On 05/09/2012 04:58 PM, Sanne Grinovero wrote:
2) Mapper and Reducer should work taking advantage of multiple cores
even on the same node .. so not just divide& conquer across multiple
nodes but also locally. Was this done already?
> Mapping is done across the entire cluster. Reduction is done only on one
> node.
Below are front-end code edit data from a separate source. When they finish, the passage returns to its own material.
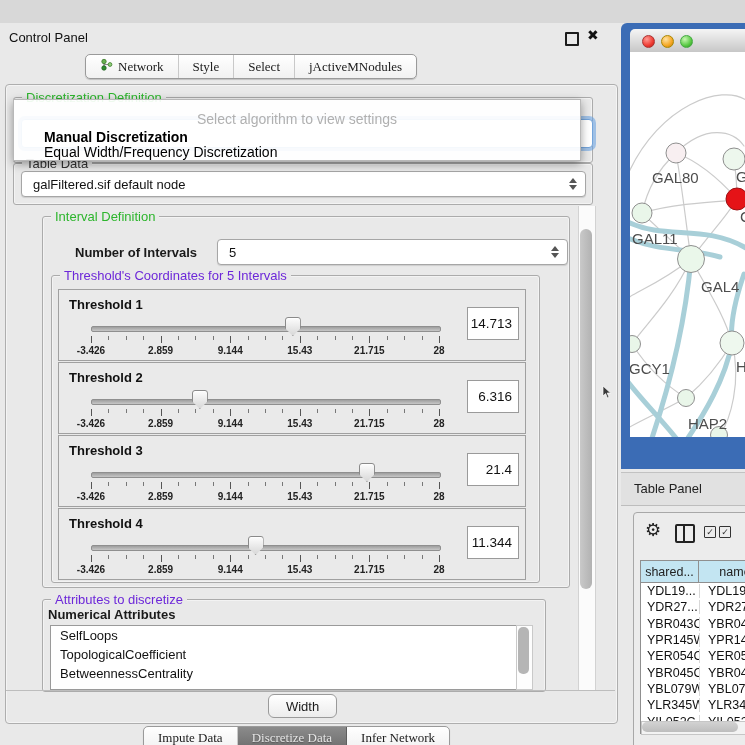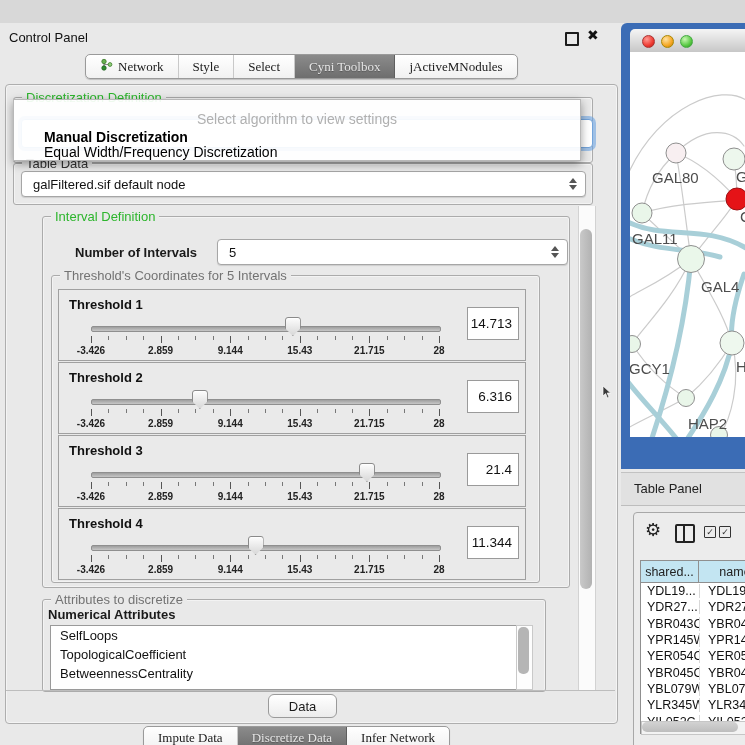"Cyni Toolbox" div.tab { html: <div> <span>Cyni Toolbox</span> </div> -> none }
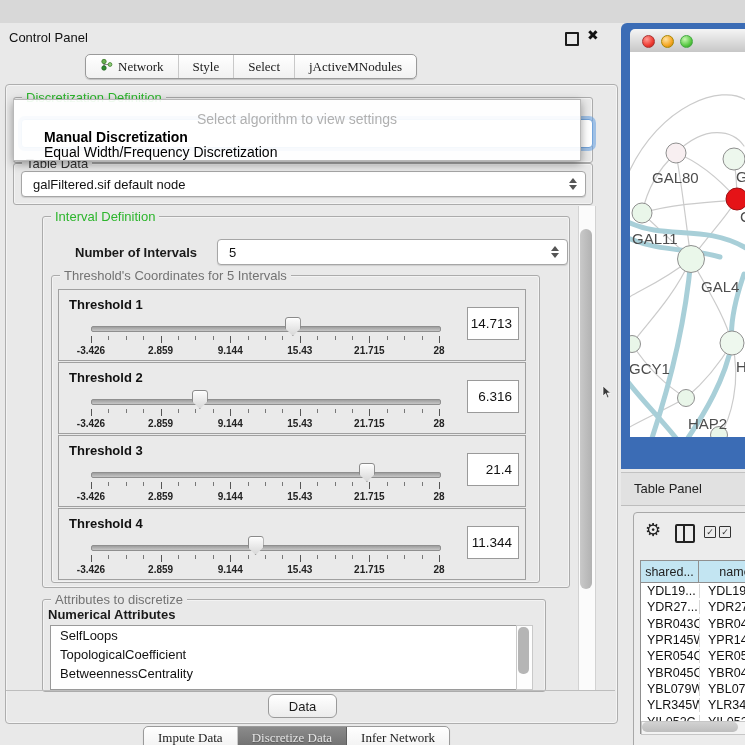"Threshold's Coordinates for 5 Intervals" .gtitle.blue { color: #737373 -> #6d28d9 }
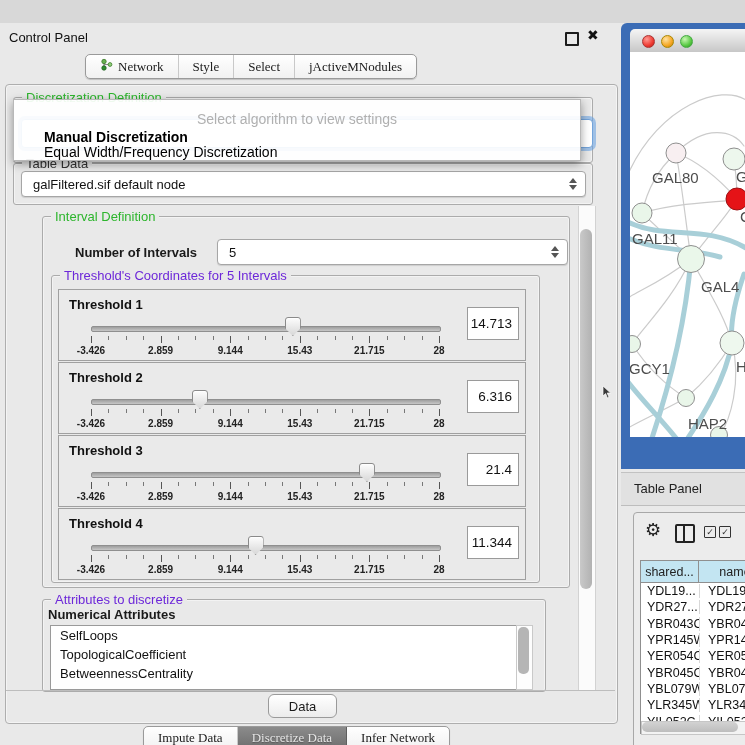"Data" div.abs { text: Data -> Width }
We want to change that soon
>
https://community.jboss.org/wiki/Infinispan60-MapReduceEnhancements
I meant I'd need a way to process all cache entries with a single Map
instance but taking advantage of all CPU cores of a system: The
Mappers should be cloned and passed to different Runnables, each one
being fed a partition of the data (and ideally the first one to finish
should steal some work from the others).
I need to find my Master's thesis work (look at [1] for an overview). I
implemented a compiler for a Higher-Order parallel programming language
which went a bit further than map + reduce. You basically build programs
out of implicitly parallel functions, tell it the number of nodes and
the compiler maps the functions on the nodes, implementing "sub-reduces"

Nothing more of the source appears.